The words "sushi" and "all you can eat" are, one imagines, not regularly found together within complimentary sentences. At probably the most famous sushi joint in the world (3 Michelin Stars and a movie have been dedicated to it) a meal lasts about half an hour, and you have no choice. So it's perhaps against the odds that Tenji on Barrack Road, where they're happy for you to linger until you can't face another grain of rice, and you have a really large selection to choose from, is as good as it is.
The first time I came here I was dubious. How fresh will the fish be? Will there be enough customers in to keep the buffet moving? The thing is that for all but the tiny fraction of folks from these parts who will have eaten at some high-end sushi place, this is really very good stuff. It's always been busy whenever we've been in and it was no different when I visited with family last weekend. The rice provides a really pleasant foil for the toppings and fillings, with just the merest hint of vinegar. It's well cooked, holding together in the hand but falling apart in the mouth. My favourites were a salmon tartare gunkan, a fried-chicken topped nigiri effort and an unusual pistachio California roll. There's also very fresh-tasting salmon sashimi with rich veins of fat and cold cooked king prawns as well as excellent buckwheat noodle soba soup and delicious seaweed salad, and well, a tonne of other sushi as well.
|The sushi/ sashimi/ cold counter|
And then there's the deep-fried stuff. I limited myself to a few gyoza (which were lovely by the way, certainly more flavoursome and porky than Wagamama's efforts, and no, that isn't damning with faint praise) and some perfectly light and greaseless veg tempura.
Like I say, I played things steady on the deep-fried counter in order to retain enough space to have a real go at some low and slow cooked pork items, namely the mirin-braised spare ribs and the soy-cooked pork belly. Both were deep, rich, fatty and great.
|Slow-cooked porcine delights|
...because it's pretty damn great! Looking back on all this now, I must've been bloody ravenous. Anyway, I managed to round things off with nicely baked profiteroles, a dense chocolate mousse, a just-set strawberry jelly that actually tasted of strawberries and a tub of Beckleberry's superb blackcurrant and liquorice ice cream. The only let-down was a lemon posset that I had assumed to be a set vanilla custard, but that's my mistake, not theirs. I managed to console myself by eating an additional profiterole. The whole shebang was washed down with green tea, which is constantly refilled. Service, which largely consists of topping up the aforementioned brew and taking away empty plates, was cheery and efficient. Maybe just a tad too efficient for my Mum, a slow eater, who nearly had not-completely-finished plates whisked away from her once or twice.
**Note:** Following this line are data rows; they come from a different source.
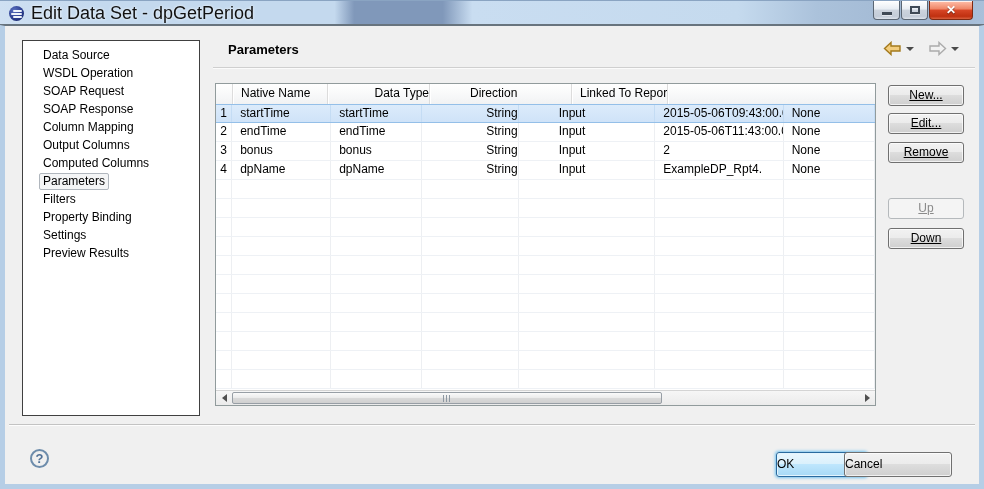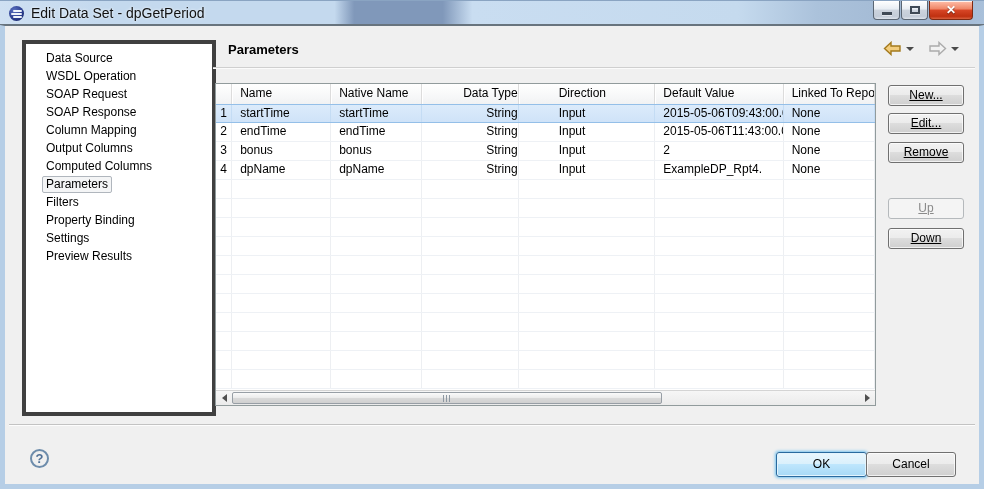--- a/index.html
+++ b/index.html
@@ -29,7 +29,7 @@
   .app-icon i:nth-child(1){ top:4px; left:4px; }
   .app-icon i:nth-child(2){ top:7px; }
   .app-icon i:nth-child(3){ top:10px; left:4px; }
-  .title-text { position:absolute; left:31px; top:0; line-height:24px; font-size:14px; color:#111;
+  .title-text { position:absolute; left:31px; top:0; line-height:24px; font-size:18px; color:#111;
     text-shadow:0 0 3px rgba(255,255,255,.9); }
 
   .win-controls { position:absolute; top:0; right:11px; display:flex; }

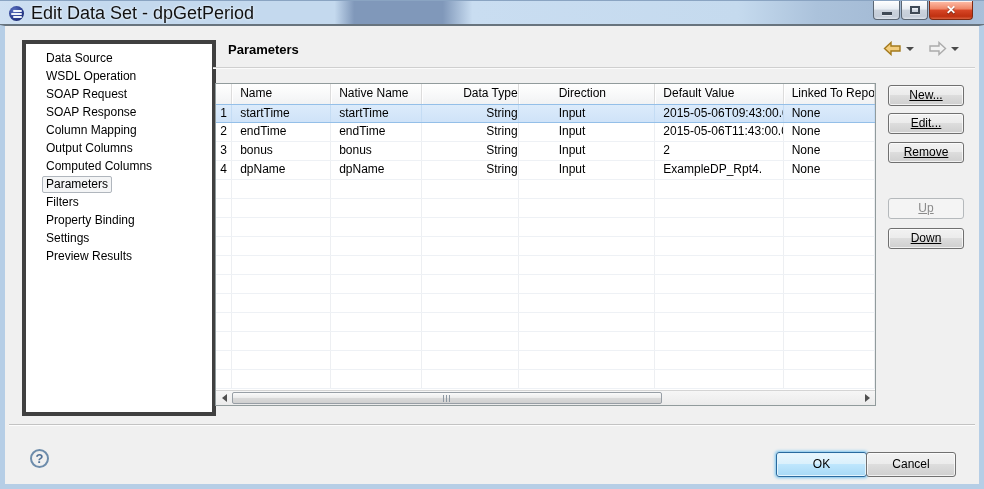--- a/index.html
+++ b/index.html
@@ -63,8 +63,8 @@
 
   
   .sidebar {
-    position:absolute; left:17px; top:14px; width:194px; height:376px;
-    background:#fff; border:4px solid #404040;
+    position:absolute; left:17px; top:14px; width:178px; height:376px;
+    background:#fff; border:1px solid #404040;
     padding-top:5px; font-size:12px; color:#000;
   }
   .side-item { height:18px; line-height:18px; padding-left:20px; white-space:nowrap; cursor:default; }

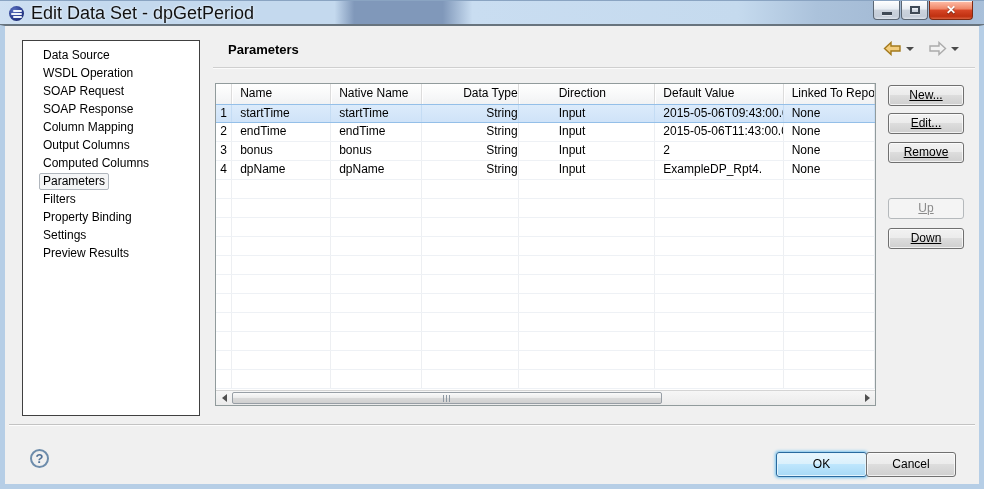--- a/index.html
+++ b/index.html
@@ -207,7 +207,6 @@
     <div class="table">
       <div class="thead">
         <div class="td c0"></div>
-        <div class="td c1">Name</div>
         <div class="td c2">Native Name</div>
         <div class="td c3">Data Type</div>
         <div class="td c4">Direction</div>

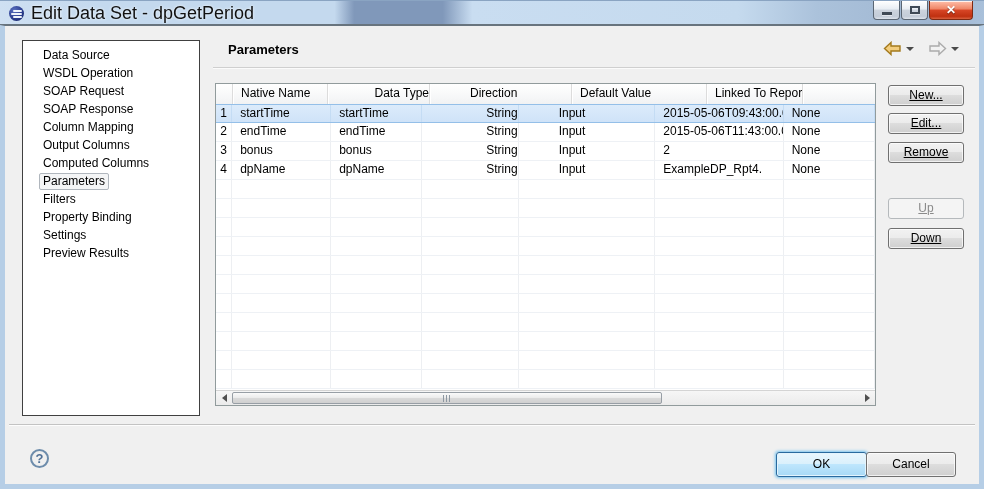--- a/index.html
+++ b/index.html
@@ -210,7 +210,6 @@
         <div class="td c2">Native Name</div>
         <div class="td c3">Data Type</div>
         <div class="td c4">Direction</div>
-        <div class="td c5">Default Value</div>
         <div class="td c6">Linked To Report</div>
       </div>
       <div class="tbody">

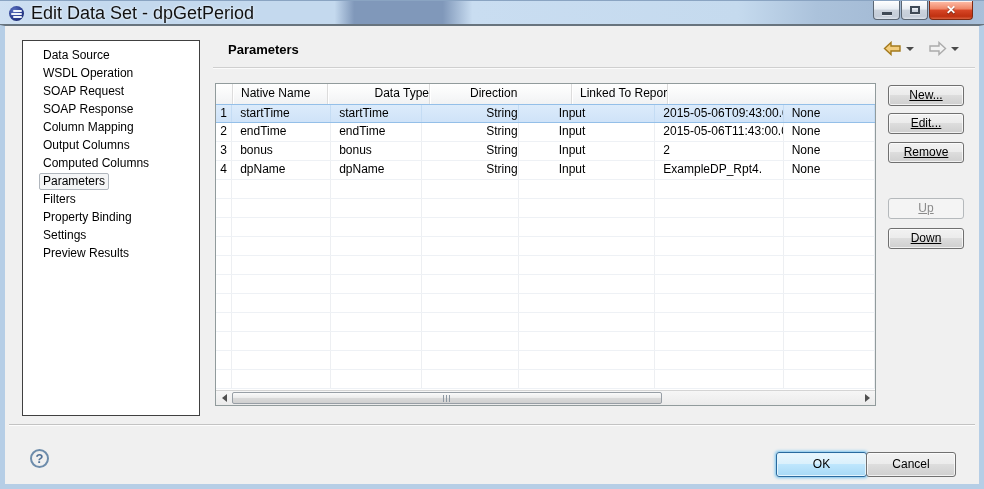--- a/index.html
+++ b/index.html
@@ -140,7 +140,7 @@
     text-align:center; line-height:15px; }
   .dlg-btn {
     position:absolute; top:426px; height:25px; font-size:12px; color:#000;
-    border:1px solid #707070; border-radius:3px; text-align:center; line-height:22px;
+    border:1px solid #707070; border-radius:3px; text-align:left; line-height:22px;
     background:linear-gradient(#f2f2f2, #ebebeb 50%, #dddddd 50%, #cfcfcf);
     box-shadow:inset 0 0 0 1px rgba(255,255,255,.7); cursor:default;
   }

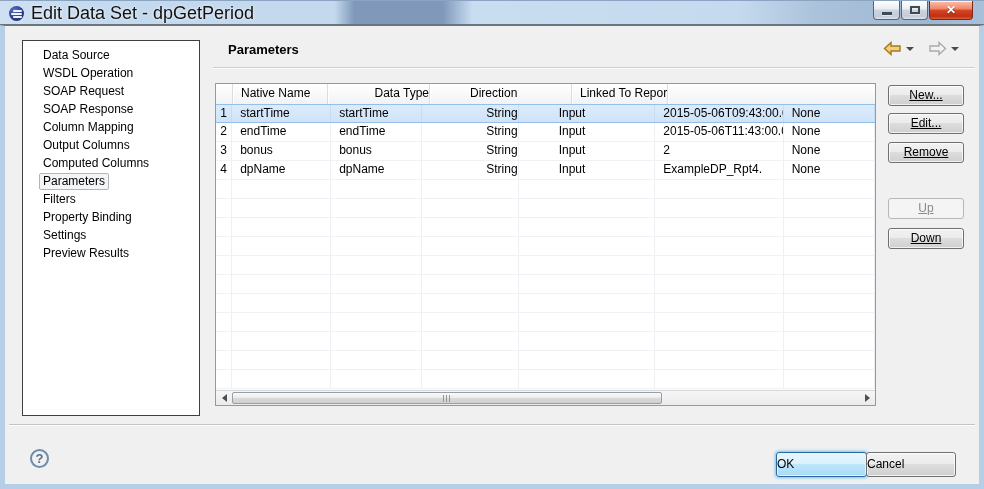--- a/index.html
+++ b/index.html
@@ -147,7 +147,7 @@
   .dlg-btn.ok { left:771px; width:91px; border-color:#2a6a9e;
     background:linear-gradient(#eaf6fd, #d9f0fc 50%, #bee6fd 50%, #a7d9f5);
     box-shadow:0 0 3px 1px #74c2ee, inset 0 0 0 1px #e3f4fd; }
-  .dlg-btn.cancel { left:861px; width:90px; }
+  .dlg-btn.cancel { left:839px; width:108px; }
 </style>
 </head>
 <body>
So, on the one hand you could turn your nose up at the idea of a sushi buffet, where people come to fill their faces like so many swine at the trough. The problem with that approach would be that the fare on offer here is clearly in advance of, for example, Yo Sushi and definitely on a par, with, in our experience, St Sushi. Yes, it's a buffet, but you know: take from the newly replaced platters, avoid the ones which have clearly been sitting round a while and you'll be good. I'm always impressed how regularly the sushi and sashimi in particular are replenished. And anyway, it does us good to unshackle ourselves from culinary limitations once in a while, don't you think?
So, what's the cost for this Japanese scranageddon? Well, that's the bit that's really amazing because at lunchtime (including weekends) all this and more (if you can hack it) is yours for around £12 a head. Honestly, considering that salmon sashimi is far from cheap and even a pot of Beckleberry's will set you back £2 if you're out and about, I've no idea at all how they do it. At dinner time the price goes up to about £20, but for that you're getting fresh crab and oysters, tuna sashimi and steak on the teppenyaki among other ingredient upgrades.
For those really looking to praise at the temples of Dionysus and Edesia, you can also drink as much as you want for five pounds sterling, including Asahi and sake! I haven't tried this out, but maybe will, one special day...
We waddle out into the Spring afternoon, farcically sated, but, personally speaking, feeling pretty good. I suppose this is a hell of a lot healthier than, for example, your standard Chinese no-limits eatery. If you like sushi you should really give this place a go. I'd be very surprised if, at these prices, anywhere else in Newcastle can compare.
9/10. About a million out of 10 for value.